New research suggests memory may be stored in neuron membranes

The brain is the control center for most of the body’s functions, responsible for information processing, learning, and memory. Although scientists have identified regions where memories are stored, such as the hippocampus, neocortex, and cerebellum, the specific molecular structures involved in memory formation remain unknown.

New research from a team of biophysicists, physical chemists, and materials scientists proposes that memory might be located within the membranes of neurons. Neurons are the building blocks of the brain, transmitting information to enable bodily functions. Learning and memory occur at the synapse, where two neurons connect, and chemicals interact within the synaptic cleft.

At the synapse’s core are two membranes, one belonging to the transmitting neuron, and the other to the receiving neuron, each composed of a lipid bilayer containing biomolecules and proteins.

Long-term potentiation is thought to be the physiological mechanism behind learning.

The process of synaptic plasticity, which involves changes in the membranes of neurons at the synapse, is crucial for learning and memory. These changes can be either short-term or long-term, with the latter being the primary mechanism for memory storage.

Researchers have proposed that the lipid bilayer within the membranes of neurons may be where memories are stored. By subjecting a simple lipid bilayer model to electrical stimulation, the team was able to trigger long-term changes in the membrane’s structure. What was interesting about this result was that the model did not contain the usual neuronal proteins.
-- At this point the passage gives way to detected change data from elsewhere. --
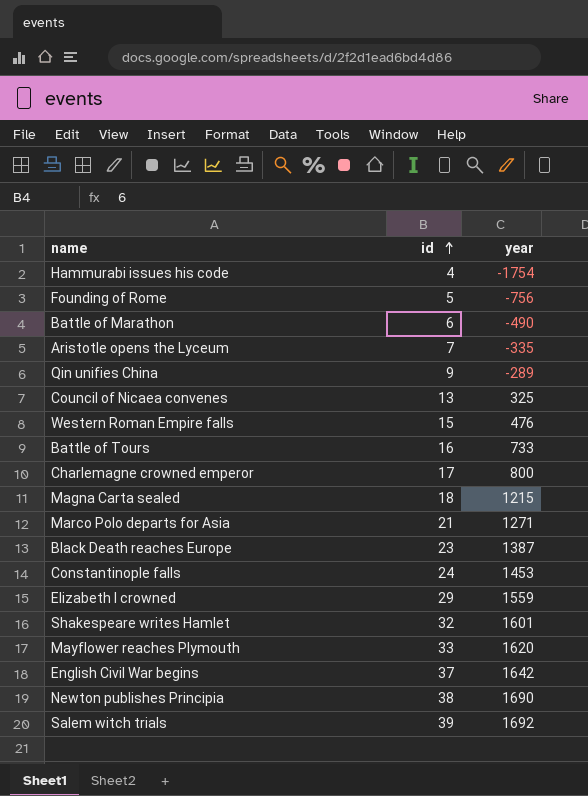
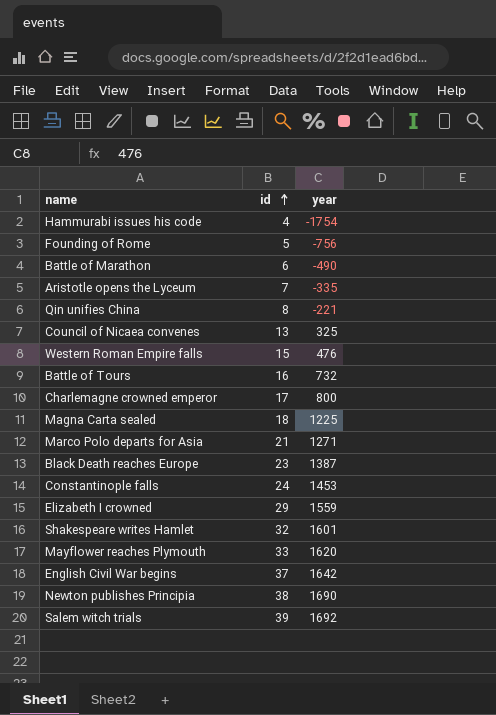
Qin unifies China | id: 9 -> 8
Qin unifies China | year: -289 -> -221
Battle of Tours | year: 733 -> 732
Magna Carta sealed | year: 1215 -> 1225

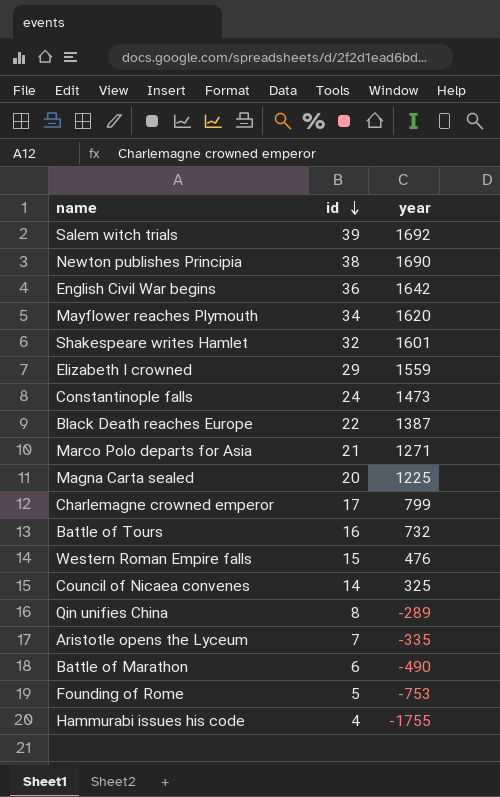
row order: id ascending -> id descending
English Civil War begins | id: 37 -> 36
Mayflower reaches Plymouth | id: 33 -> 34
Constantinople falls | year: 1453 -> 1473
Black Death reaches Europe | id: 23 -> 22
Magna Carta sealed | id: 18 -> 20
Charlemagne crowned emperor | year: 800 -> 799
Council of Nicaea convenes | id: 13 -> 14
Qin unifies China | year: -221 -> -289
Founding of Rome | year: -756 -> -753
Hammurabi issues his code | year: -1754 -> -1755

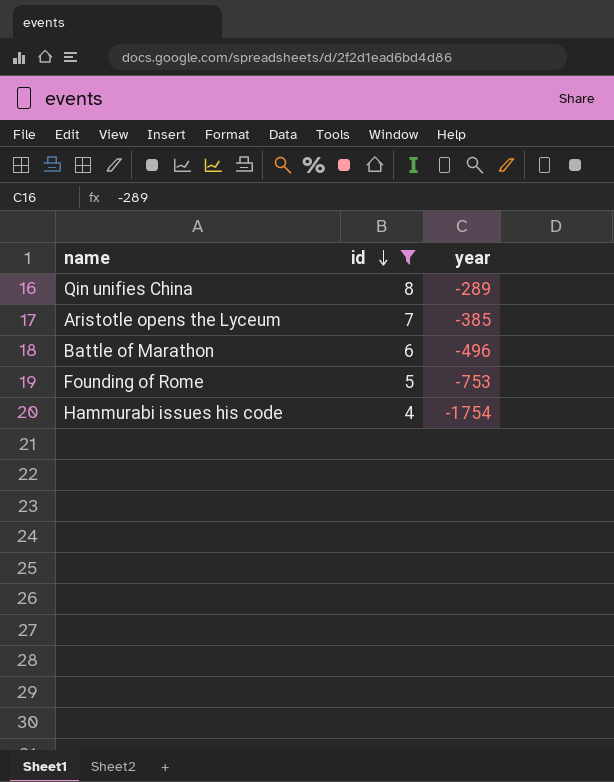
filter: none -> id <= 8
Aristotle opens the Lyceum | year: -335 -> -385
Battle of Marathon | year: -490 -> -496
Hammurabi issues his code | year: -1755 -> -1754

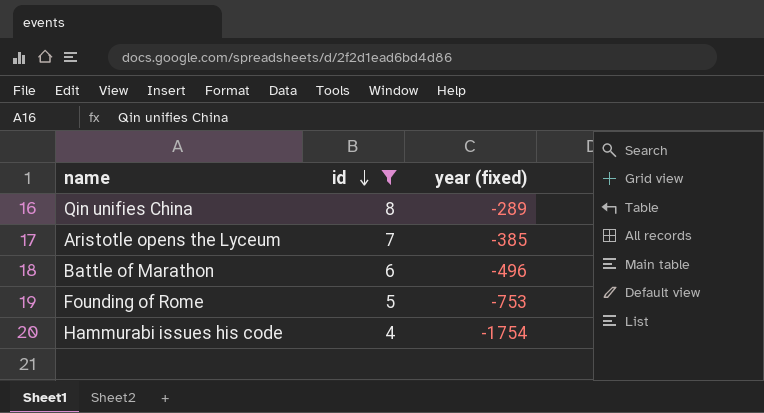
column name: year -> year (fixed)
The persistence of the long-term plasticity in the model suggests that the neuronal membrane could be responsible for memory storage. This discovery has implications for neuromorphic computing and the development of therapies for neurological conditions like Alzheimer’s and Parkinson’s.

Understanding the molecular basis of biological memory using the lipid bilayer model will be useful for further research. It also opens up the possibility of using the membrane as a target for future therapeutic interventions. Ultimately, identifying the location and mechanism of memory storage in the brain will revolutionize our understanding of learning and memory and improve the treatment of various neurological disorders.